GAMMA_FLOW: Guided Analysis of Multi-label spectra by MAtrix Factorization for Lightweight Operational Workflows
Viola Rädle, Tilman Hartwig, Benjamin Oesen, Emily Alice Kröger, Julius Vogt, Eike Gericke, Martin Baron
TL;DR
The work tackles the need for real-time, interpretable analysis of noisy one-dimensional spectra in gamma spectroscopy by proposing gamma_flow, a lightweight, open-source framework based on a supervised variant of non-negative matrix factorization with fixed loadings. The method models spectra with $X \approx S L^T$, where $L$ contains mean isotope spectra and $S$ contains non-negative scores representing isotope contributions, enabling fast classification, deconvolution, and denoising. Demonstrations show classification accuracies above 90% (e.g., 94.8% in a measured single-label test) and smooth, interpretable denoised spectra, along with an explicit outlier-detection strategy grounded in latent-space analysis.
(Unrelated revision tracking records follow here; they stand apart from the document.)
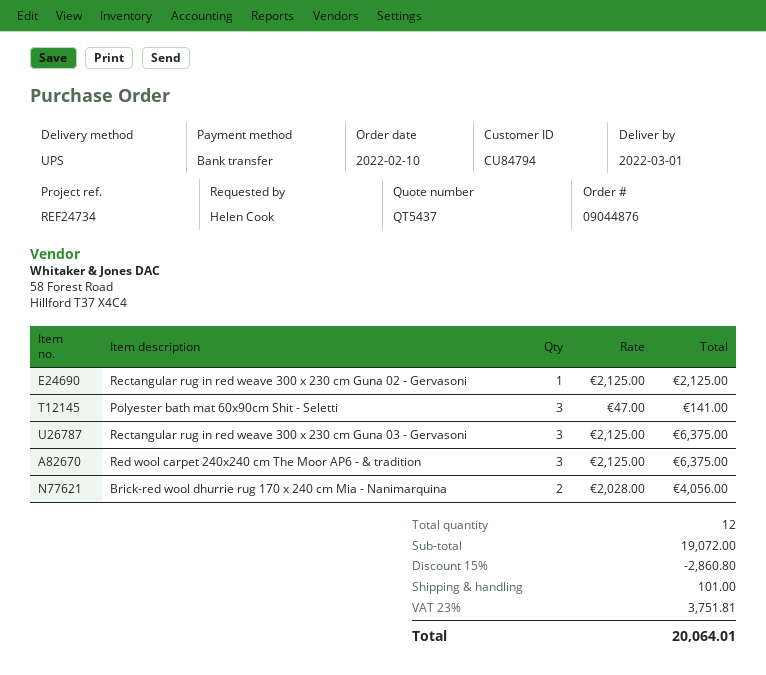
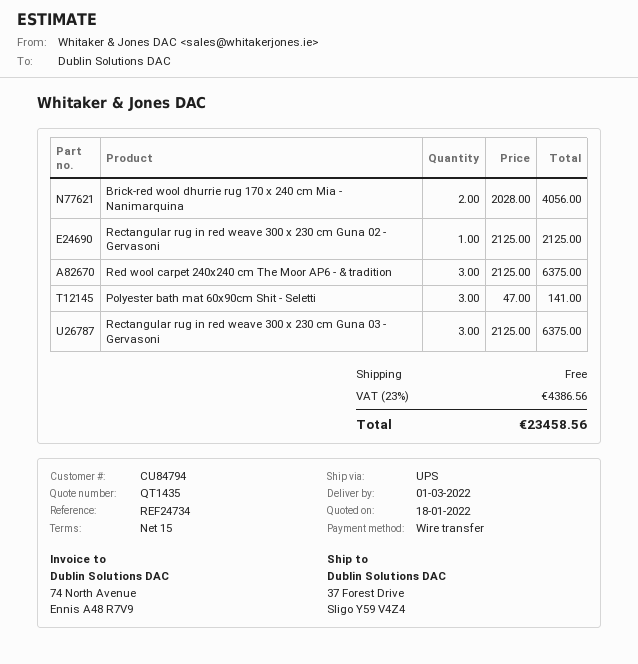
quote number: QT5437 -> QT1435
discount: 15% = 2860.80 -> none
shipping: 101.00 -> 0.00
tax: 23% = 3751.81 -> 23% = 4386.56
total: 20064.01 -> 23458.56

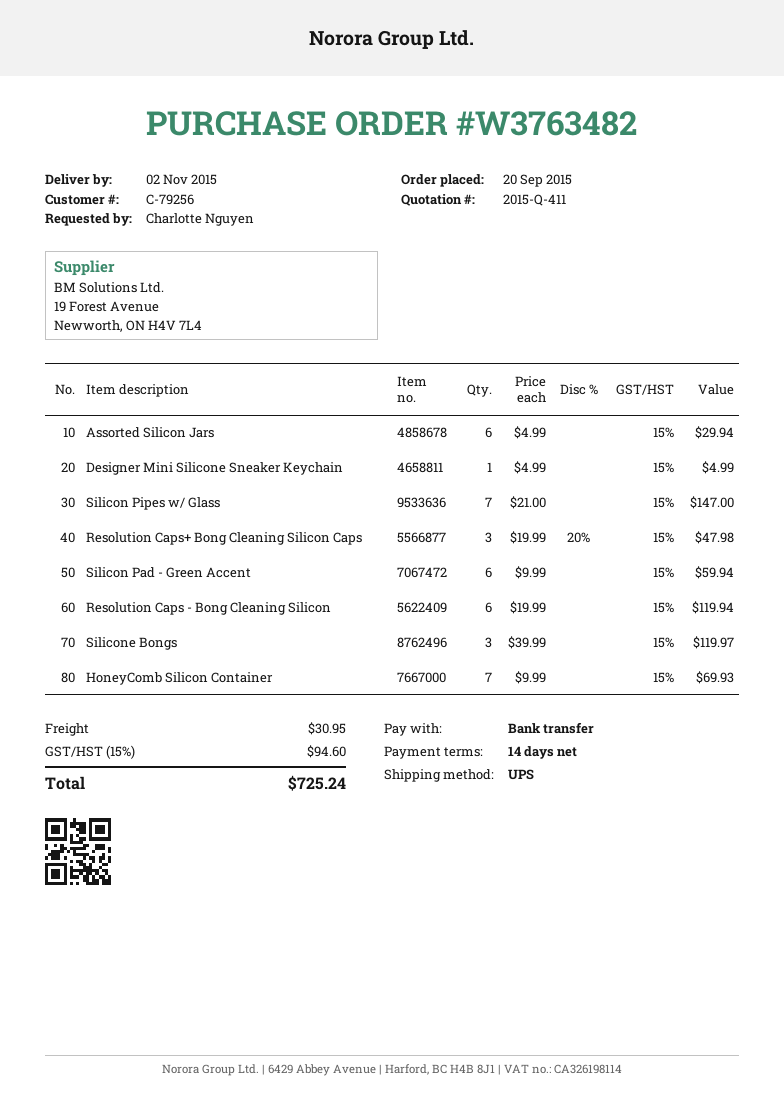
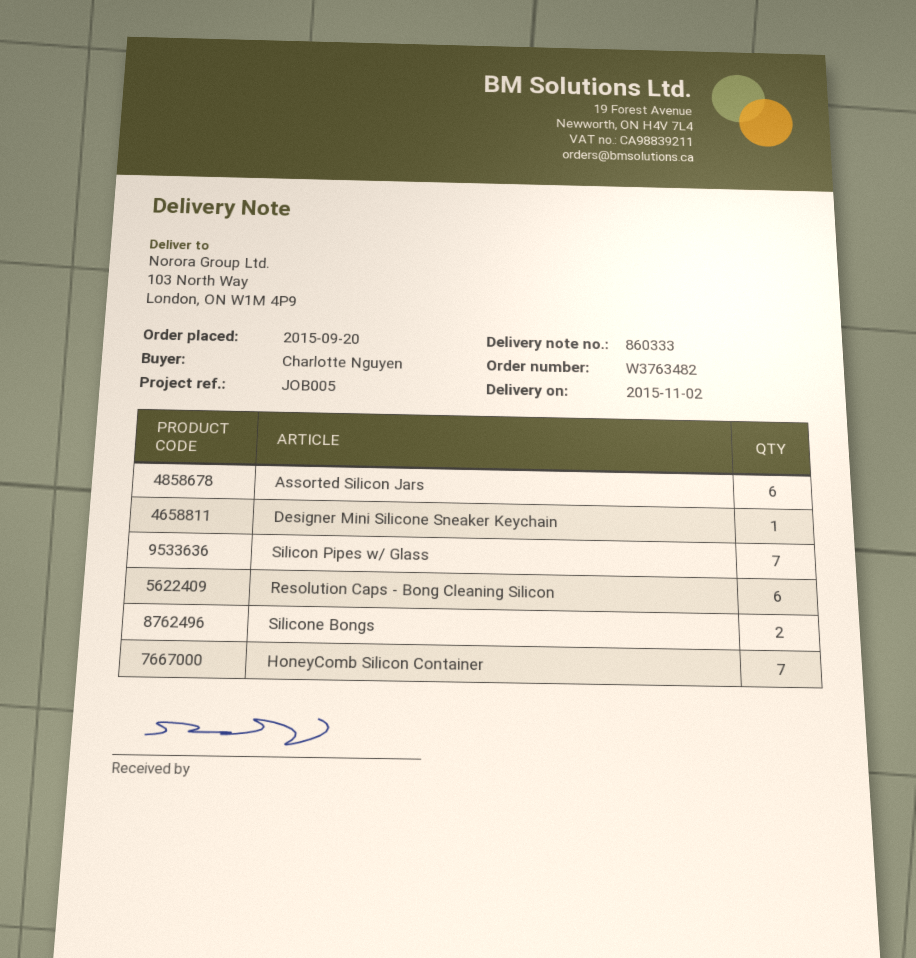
Resolution Caps+ Bong Cleaning Silicon Caps: 3 -> none
Silicon Pad - Green Accent: 6 -> none
Silicone Bongs: 3 -> 2

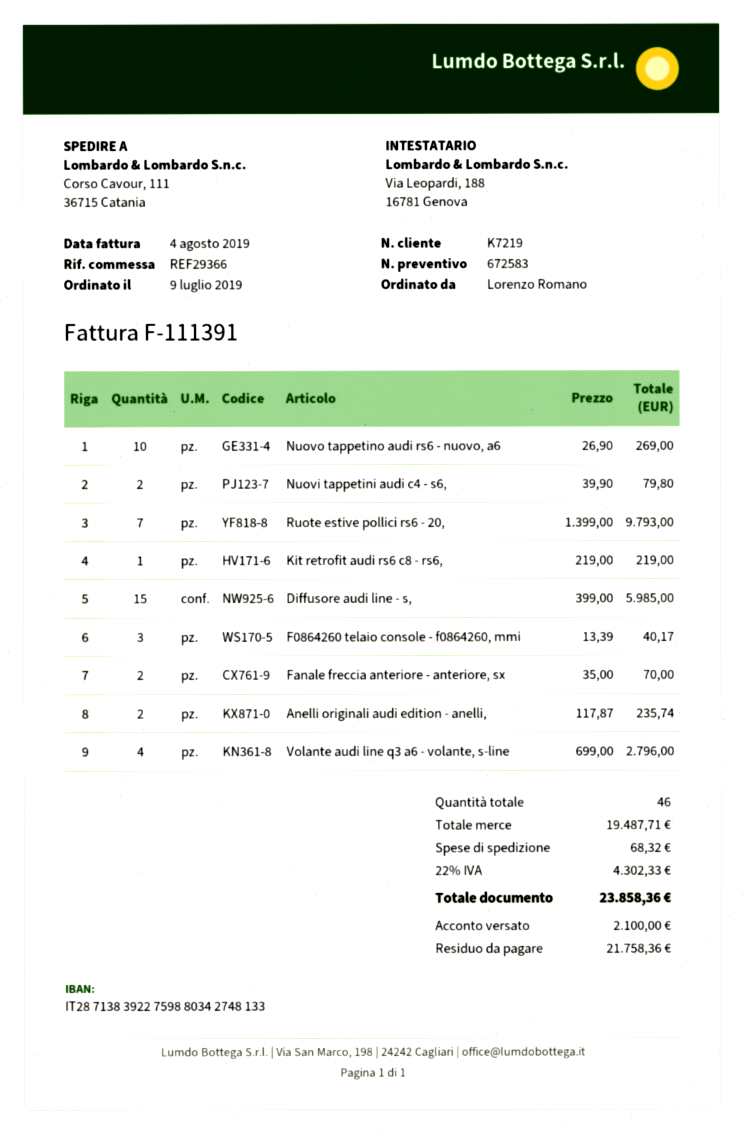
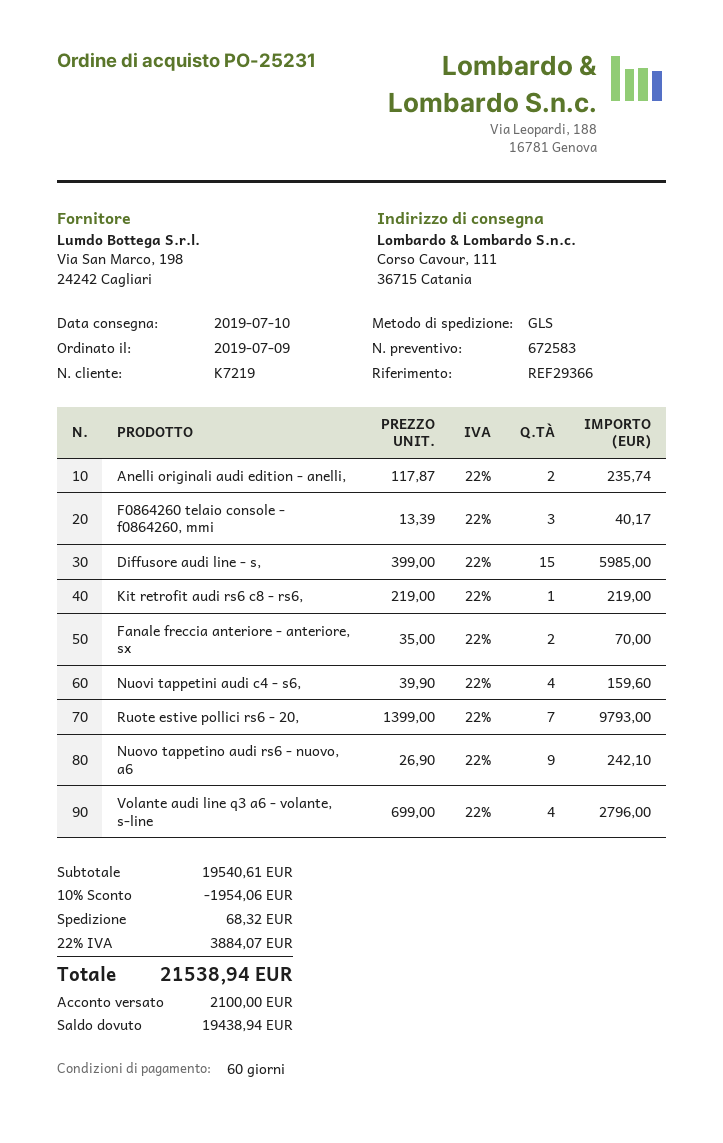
Nuovo tappetino audi rs6 - nuovo, a6: 10 x 26.90 = 269.00 -> 9 x 26.90 = 242.10
Nuovi tappetini audi c4 - s6,: 2 x 39.90 = 79.80 -> 4 x 39.90 = 159.60
subtotal: 19487.71 -> 19540.61
discount: none -> 10% = 1954.06
tax: 22% = 4302.33 -> 22% = 3884.07
total: 23858.36 -> 21538.94
balance: 21758.36 -> 19438.94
The modular, three-notebook implementation supports end-to-end workflows and facilitates adoption across domains requiring real-time interpretation of spectral data, extending beyond gamma spectroscopy to environmental monitoring, materials science, and related fields.
Abstract
GAMMA_FLOW is an open-source Python package for real-time analysis of spectral data. It supports classification, denoising, decomposition, and outlier detection of both single- and multi-component spectra. Instead of relying on large, computationally intensive models, it employs a supervised approach to non-negative matrix factorization (NMF) for dimensionality reduction. This ensures a fast, efficient, and adaptable analysis while reducing computational costs. gamma_flow achieves classification accuracies above 90% and enables reliable automated spectral interpretation. Originally developed for gamma-ray spectra, it is applicable to any type of one-dimensional spectral data. As an open and flexible alternative to proprietary software, it supports various applications in research and industry.